Stefan Barakat, PhD, MD, associate professor,  is a clinical geneticist and experimental biologist leading a research group at Erasmus MC.

His PhD at Erasmus MC led to improved  understanding of the regulation of  X chromosome inactivation during female development, amongst others by identifying the X-linked gene RNF12/RLIM as an activator this epigenetic process (Cell 2009, Nature 2012, Molecular Cell 2014).

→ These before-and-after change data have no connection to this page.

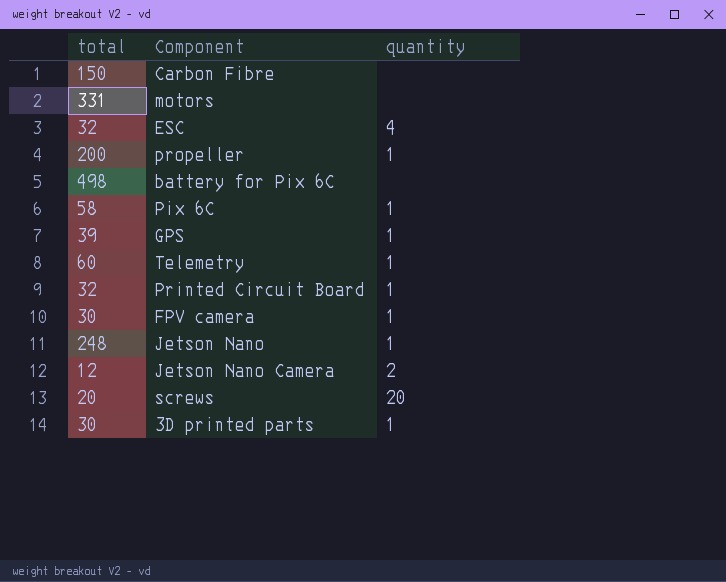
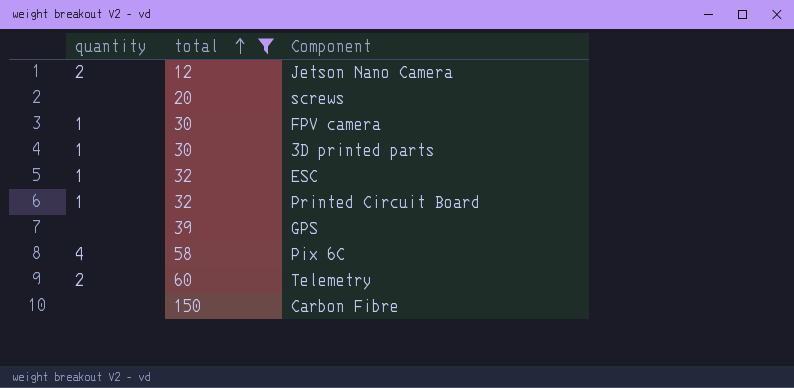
filter: none -> total <= 150
row order: none -> total ascending
column quantity | position: 3 -> 1
screws | quantity: 20 -> none
ESC | quantity: 4 -> 1
GPS | quantity: 1 -> none
Pix 6C | quantity: 1 -> 4
Telemetry | quantity: 1 -> 2

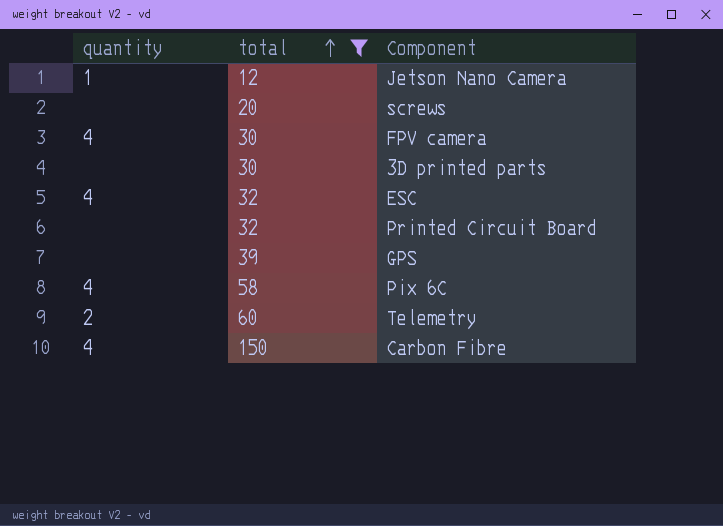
Jetson Nano Camera | quantity: 2 -> 1
FPV camera | quantity: 1 -> 4
3D printed parts | quantity: 1 -> none
ESC | quantity: 1 -> 4
Printed Circuit Board | quantity: 1 -> none
Carbon Fibre | quantity: none -> 4

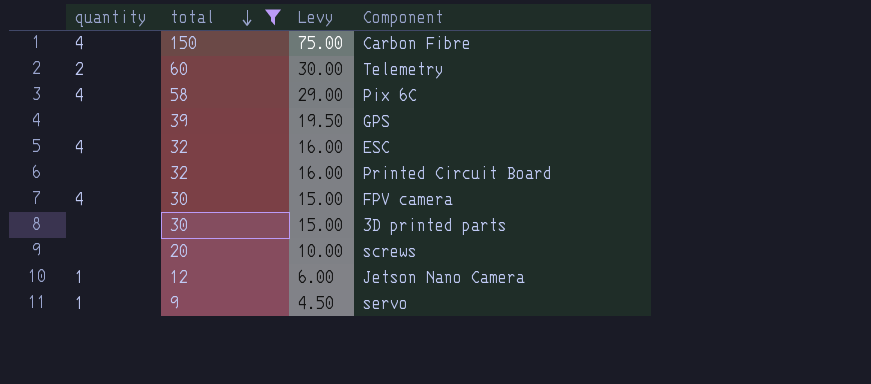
row order: total ascending -> total descending
column Levy | formula: none -> [total] * 0.5
row servo: none -> 1 | 9 | 4.50

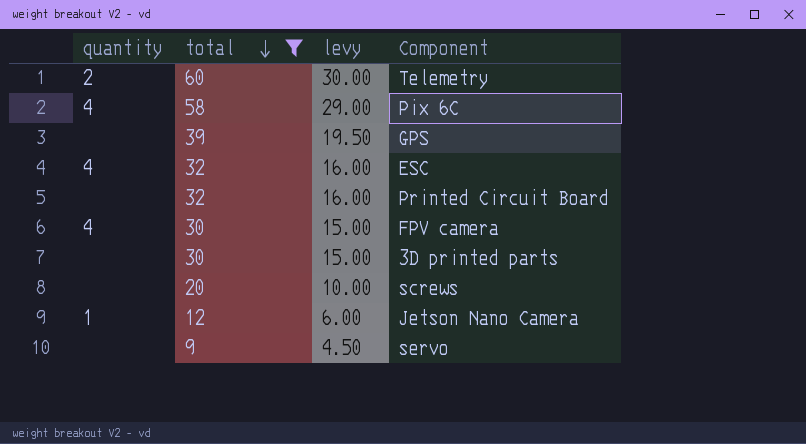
column name: Levy -> levy
row Carbon Fibre: 4 | 150 | 75.00 -> none
servo | quantity: 1 -> none

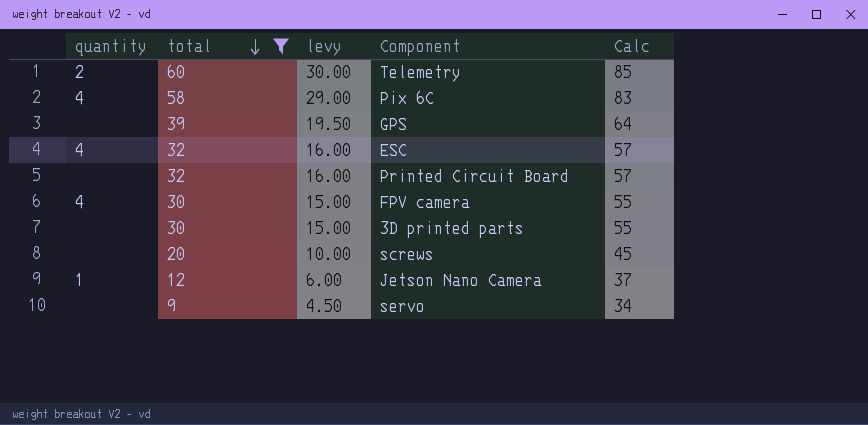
column Calc | formula: none -> [total] + 25

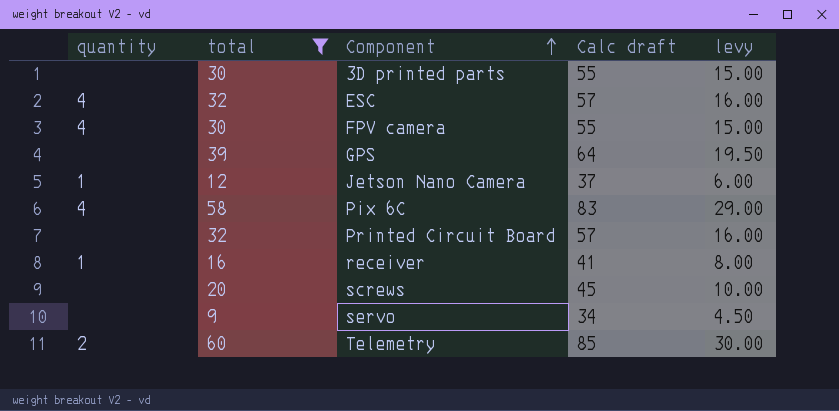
row order: total descending -> Component ascending
column name: Calc -> Calc draft
column levy | position: 3 -> 5
row receiver: none -> 1 | 16 | 41 | 8.00

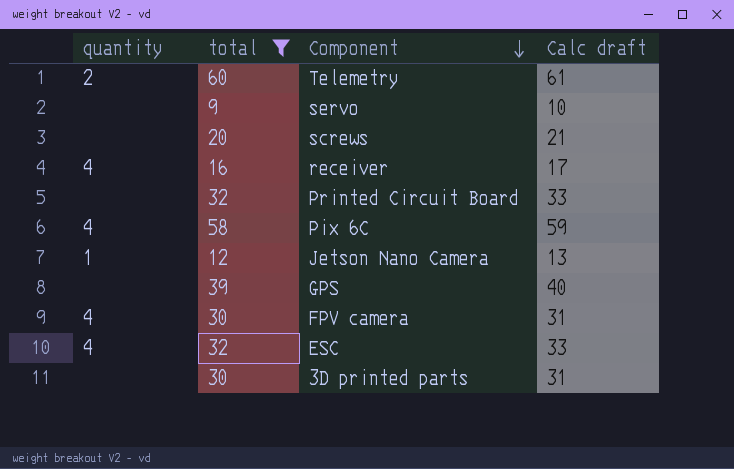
row order: Component ascending -> Component descending
column levy | formula: [total] * 0.5 -> none
column Calc draft | formula: [total] + 25 -> [total] + 1
receiver | quantity: 1 -> 4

His postdoctoral training at the University of Edinburgh (supported by EMBO, Marie Curie and Niels Stensen fellowships) focused on developing new technologies to study functionality of regulatory elements genome-wide (Cell Stem Cell 2018).

Since 2017, his group in Rotterdam (supported amongst others by ZonMw Veni and Vidi awards) focuses on deciphering the role of the non-coding genome in causing human disease (Genome Medicine 2021) and finding new causes of neurodevelopmental disorders (Acta Neuropathologica 2019, 2020, 2023, Brain 2021). His group has identified >5 new syndromes causing neurodevelopmental disorders including an epileptic encephalopathy linked to UGP2 and a form of spastic paraplegia caused by mutations in AMFR, and for both of these disorders current research lines focus on therapy development. Furthermore, his group has contributed to the discovery of >20 other genetic disorders using stem-cell and zebrafish disease modelling, recently acknowledged with an KNAW Early Career Award 2021.

In his clinical work, he focusses on patients with neurodevelopmental disorders, co-leads the cerebral overgrowth clinic within the expertise center ENCORE at Erasmus MC and heads the Discovery Unit of the clinical genetic department that aims to improve the diagnostic yield for patients with undiagnosed disease.